L’hésitation fut longue et le choix cornélien (ou plutôt shakespearien) : « to run or not to run ? That is the question ! » Victime d’une petite tendinopathie au genou (toute blessure est systématiquement « petite » quand on n’a pas envie d’être blessé, n’est-ce pas ?), mais surtout ultra-motivée à l’idée de participer à la Sky Race des Ecrins, j’ai longuement pesé le pour et le contre. Les mots pleins de sagesse de Dawa Sherpa me sont alors revenus en mémoire. Au cours d’une discussion, Dawa m’avait expliqué sa philosophie : à l’écoute de son corps, le champion n’hésite pas à abandonner ou à renoncer à courir dès qu’il ressent une douleur. Son principe ? Respecter son intégrité physique.
La sagesse l’a donc emporté : j’ai renoncé à participer à cette course qui me tenait pourtant à coeur. J’ai ainsi touché du doigt une dimension du sport qui m’était inconnue jusqu’alors : la stratégie du renoncement. « Il ne faut pas vivre ce genre de choix comme un renoncement, mais plutôt comme une expérience », estime Dominique Simoncini, préparateur physique et mental (notamment de Sébastien Chaigneau). « Il faut savoir que courir blessé peut conduire à une déconvenue, donc à une baisse de motivation et à une phase de doute. Sans compter le fait que courir blessé peut aggraver la blessure… et ça, ce n’est pas acceptable ! »

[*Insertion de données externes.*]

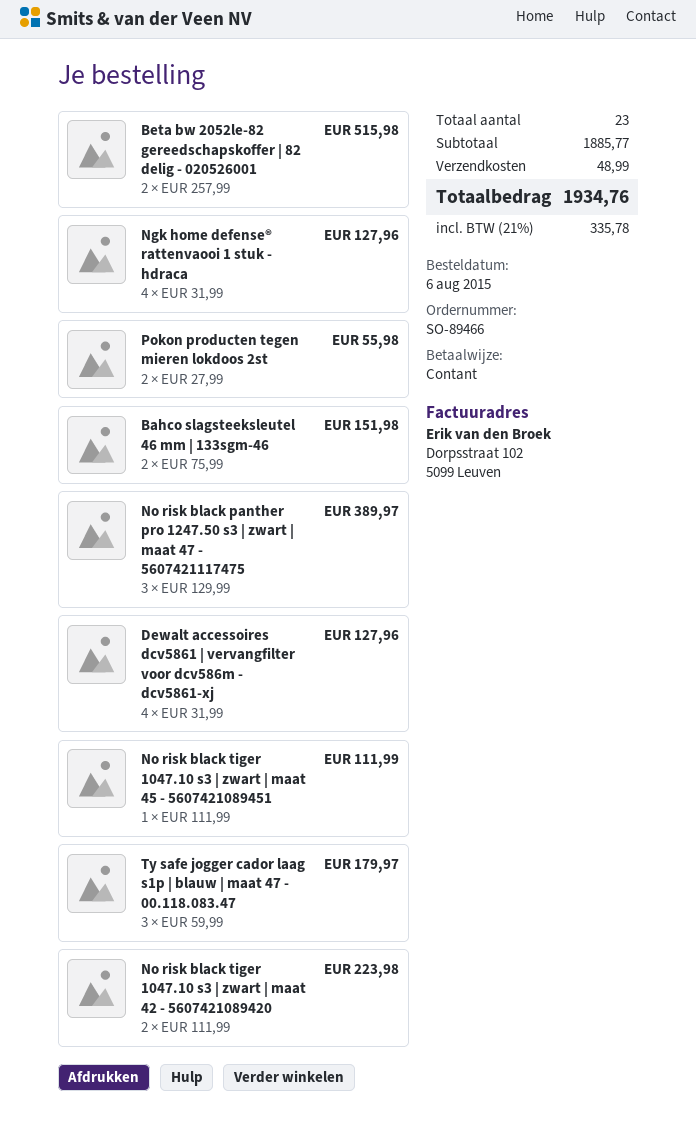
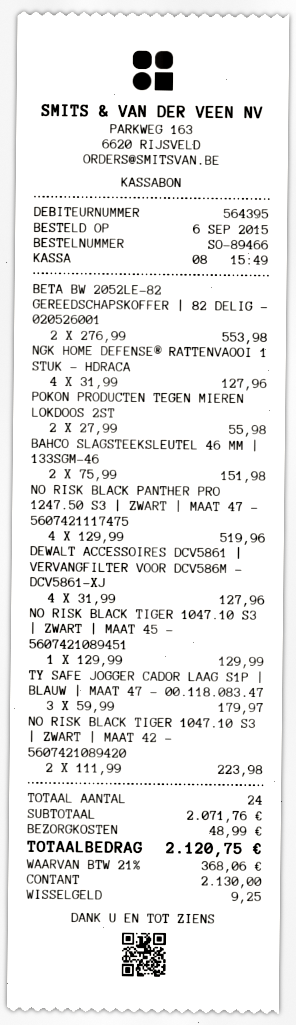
order date: 2015-08-06 -> 2015-09-06
Beta bw 2052le-82 gereedschapskoffer | 82 delig - 020526001: 2 x 257.99 = 515.98 -> 2 x 276.99 = 553.98
No risk black panther pro 1247.50 s3 | zwart | maat 47 - 5607421117475: 3 x 129.99 = 389.97 -> 4 x 129.99 = 519.96
No risk black tiger 1047.10 s3 | zwart | maat 45 - 5607421089451: 1 x 111.99 = 111.99 -> 1 x 129.99 = 129.99
total quantity: 23 -> 24
subtotal: 1885.77 -> 2071.76
tax: 21% = 335.78 -> 21% = 368.06
total: 1934.76 -> 2120.75

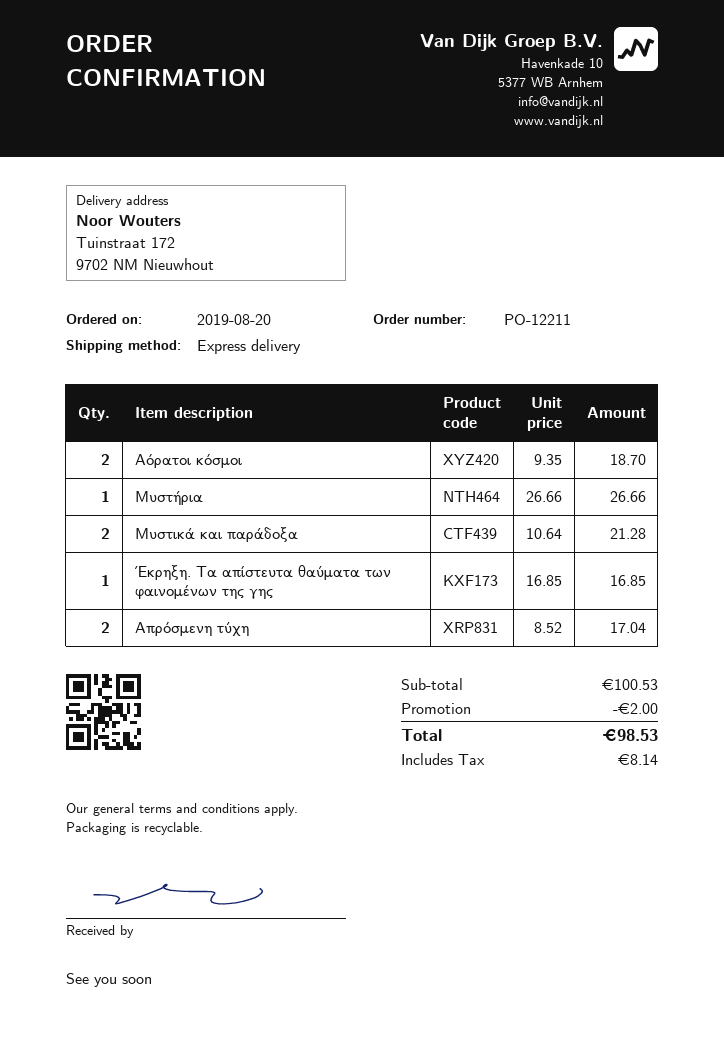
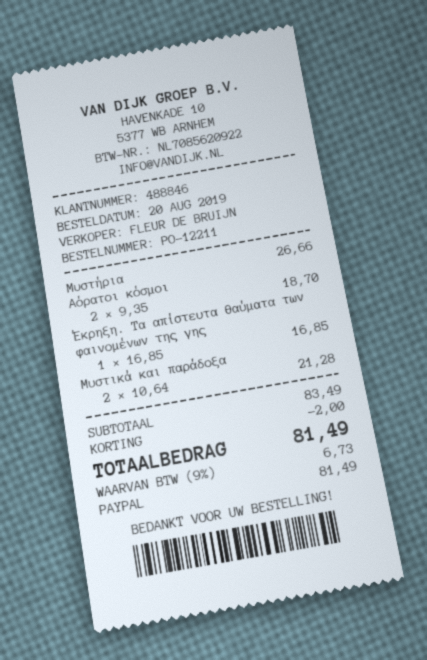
Απρόσμενη τύχη: 2 x 8.52 = 17.04 -> none
subtotal: 100.53 -> 83.49
tax: 8.14 -> 6.73
total: 98.53 -> 81.49

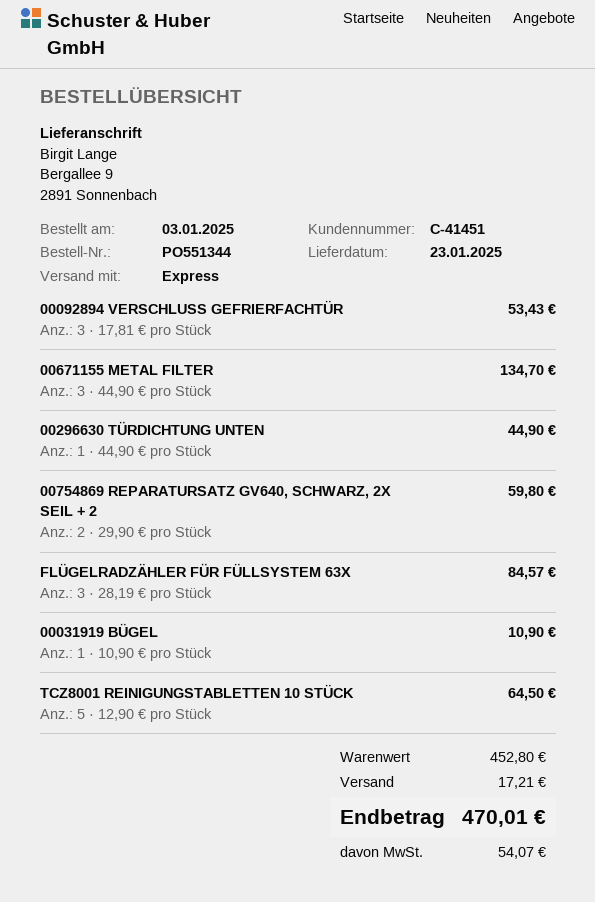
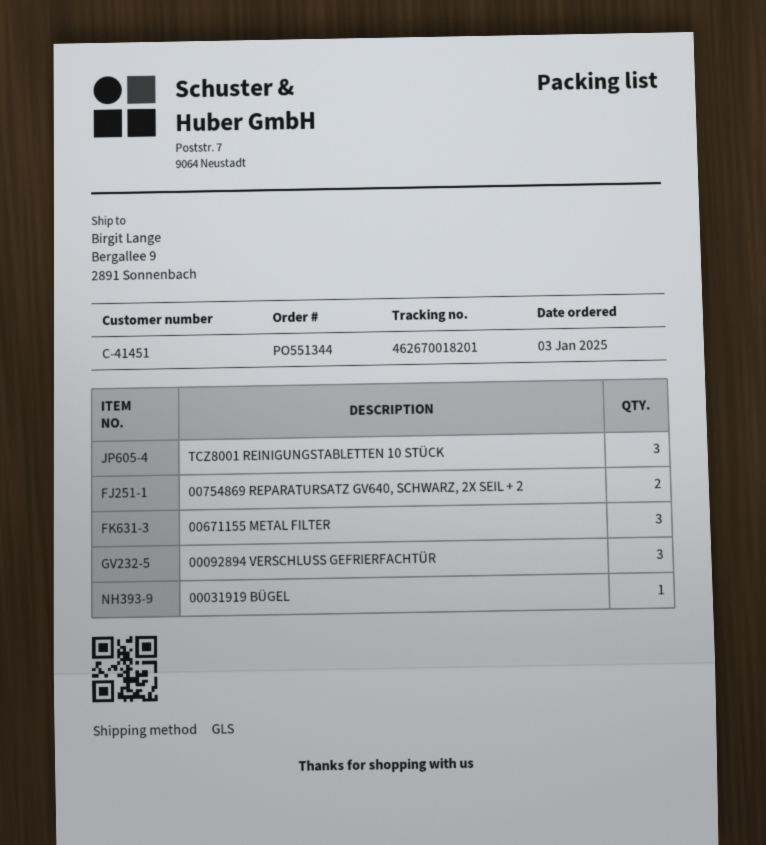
shipping method: express -> GLS
00296630 TÜRDICHTUNG UNTEN: 1 -> none
FLÜGELRADZÄHLER FÜR FÜLLSYSTEM 63X: 3 -> none
TCZ8001 REINIGUNGSTABLETTEN 10 STÜCK: 5 -> 3

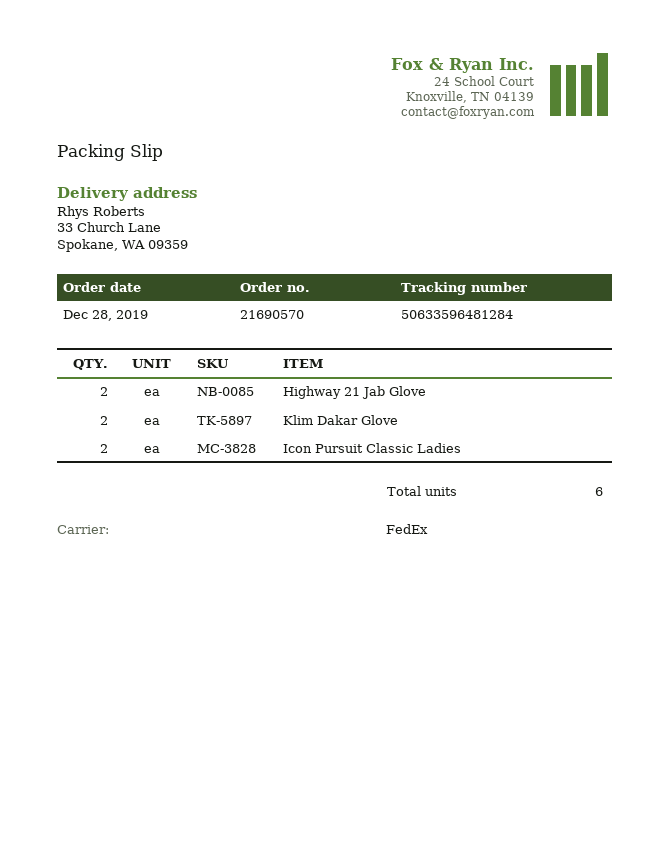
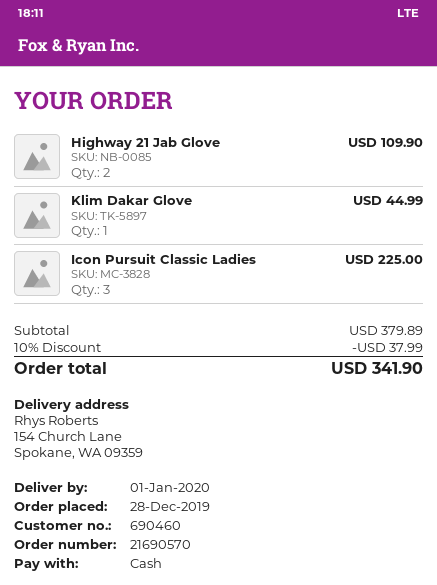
ship to: 33 Church Lane, Spokane, WA 09359 -> 154 Church Lane, Spokane, WA 09359
Klim Dakar Glove: 2 -> 1
Icon Pursuit Classic Ladies: 2 -> 3

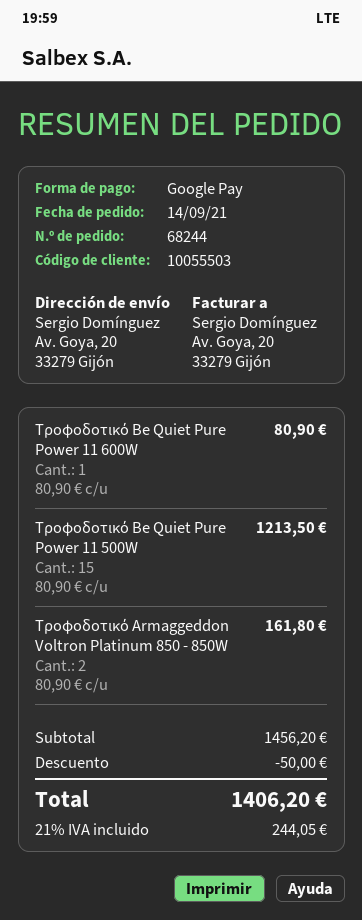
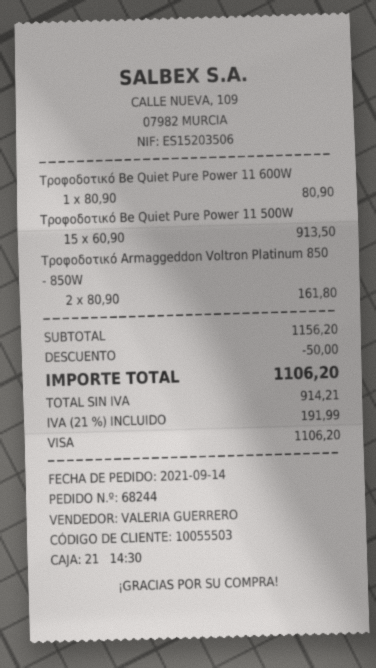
payment method: Google Pay -> Visa
Τροφοδοτικό Be Quiet Pure Power 11 500W: 15 x 80.90 = 1213.50 -> 15 x 60.90 = 913.50
subtotal: 1456.20 -> 1156.20
tax: 21% = 244.05 -> 21% = 191.99
total: 1406.20 -> 1106.20

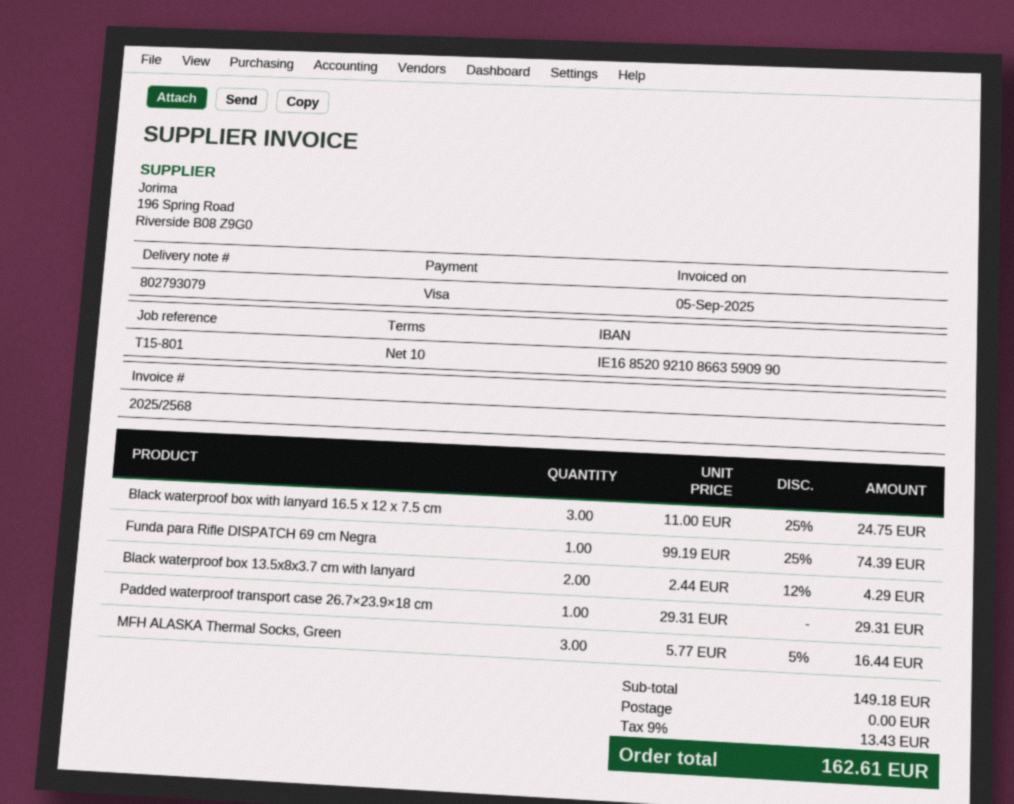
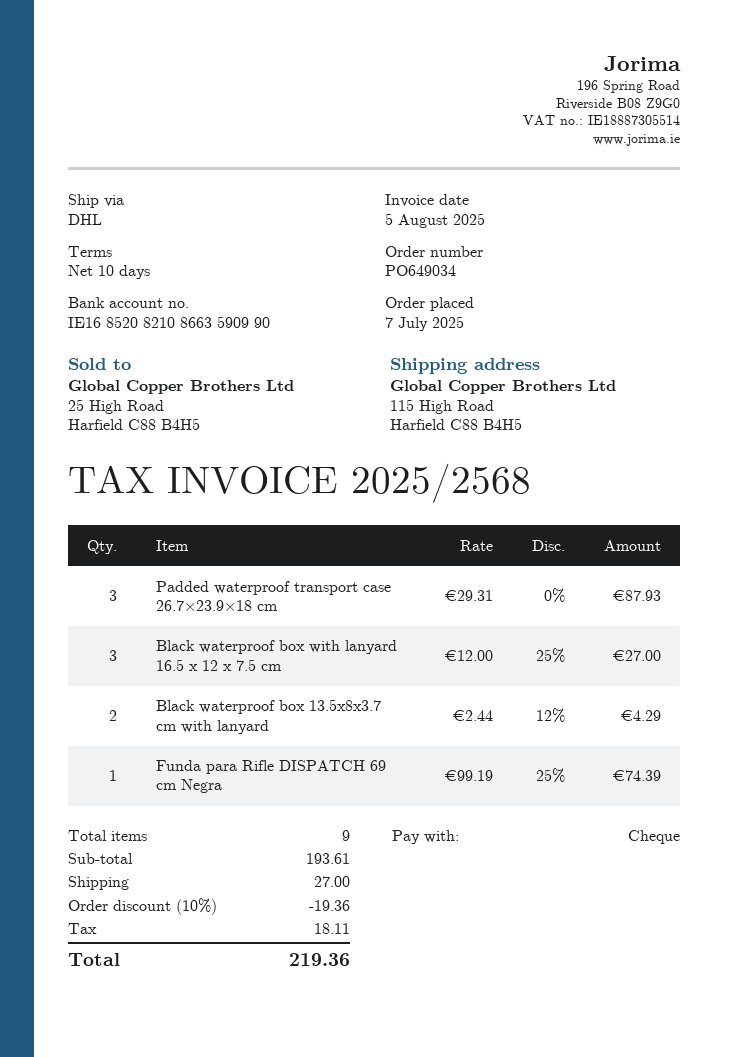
invoice date: 2025-09-05 -> 2025-08-05
payment method: Visa -> cheque
bank account: IE16852092108663590990 -> IE16852082108663590990
Black waterproof box with lanyard 16.5 x 12 x 7.5 cm: 3 x 11.00 - 25% = 24.75 -> 3 x 12.00 - 25% = 27.00
Padded waterproof transport case 26.7×23.9×18 cm: 1 x 29.31 = 29.31 -> 3 x 29.31 = 87.93
MFH ALASKA Thermal Socks, Green: 3 x 5.77 - 5% = 16.44 -> none
subtotal: 149.18 -> 193.61
discount: none -> 10% = 19.36
shipping: 0.00 -> 27.00
tax: 13.43 -> 18.11
total: 162.61 -> 219.36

On pourrait croire qu’il n’y a rien de plus routinier que la course à pied. Pourtant, si l’on sait être attentif et réceptif à la moindre expérience, aussi banale que la simple décision de ne pas participer à une course, on accède à une dimension bien plus intéressante et enrichissante que la seule application de méthodes d’entraînement. On est invité à s’interroger sur sa pratique, sur la place que l’on accorde au sport, sur ses priorités. On est aussi conduit à progresser dans un domaine essentiel : la connaissance et l’écoute de soi. Alors non, je n’ai pas couru en ce dimanche matin, mais j’ai quand même avancé !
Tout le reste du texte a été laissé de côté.